<<<<
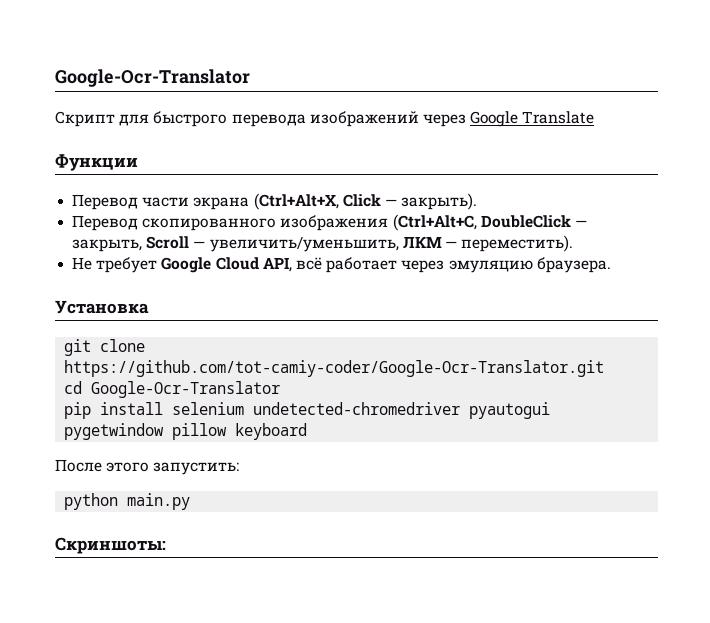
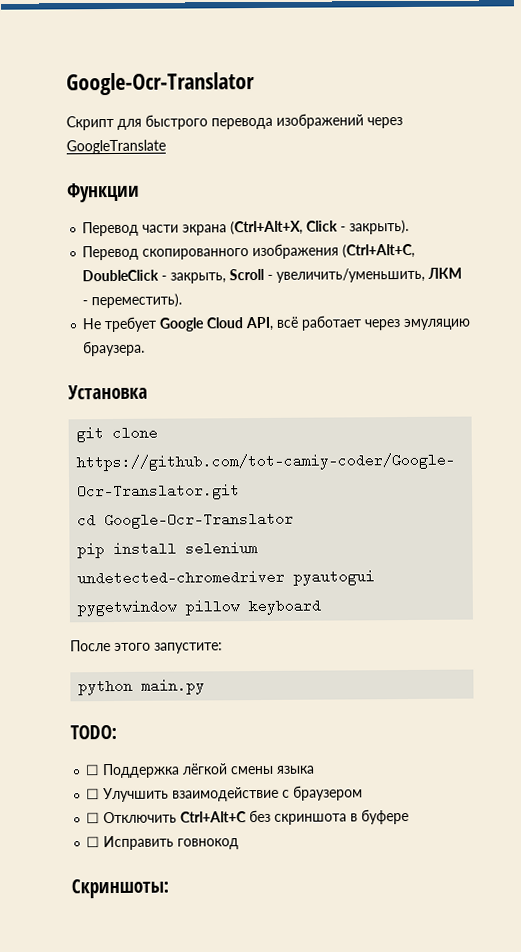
- Скрипт для быстрого перевода изображений через Google Translate
+ Скрипт для быстрого перевода изображений через GoogleTranslate
- Перевод части экрана (Ctrl+Alt+X, Click — закрыть).
+ Перевод части экрана (Ctrl+Alt+X, Click - закрыть).
- Перевод скопированного изображения (Ctrl+Alt+C, DoubleClick — закрыть, Scroll — увеличить/уменьшить, ЛКМ — переместить).
+ Перевод скопированного изображения (Ctrl+Alt+C, DoubleClick - закрыть, Scroll - увеличить/уменьшить, ЛКМ - переместить).
- После этого запустить:
+ После этого запустите:
+ TODO:
+ ☐ Поддержка лёгкой смены языка
+ ☐ Улучшить взаимодействие с браузером
+ ☐ Отключить Ctrl+Alt+C без скриншота в буфере
+ ☐ Исправить говнокод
>>>>
▶ Requirement
Set each line down exactly, starting with the one that contains "- После этого" and ending with the last line of the listing; add nothing else.

▶ Reply
- После этого запустить:
+ После этого запустите:
+ TODO:
+ ☐ Поддержка лёгкой смены языка
+ ☐ Улучшить взаимодействие с браузером
+ ☐ Отключить Ctrl+Alt+C без скриншота в буфере
+ ☐ Исправить говнокод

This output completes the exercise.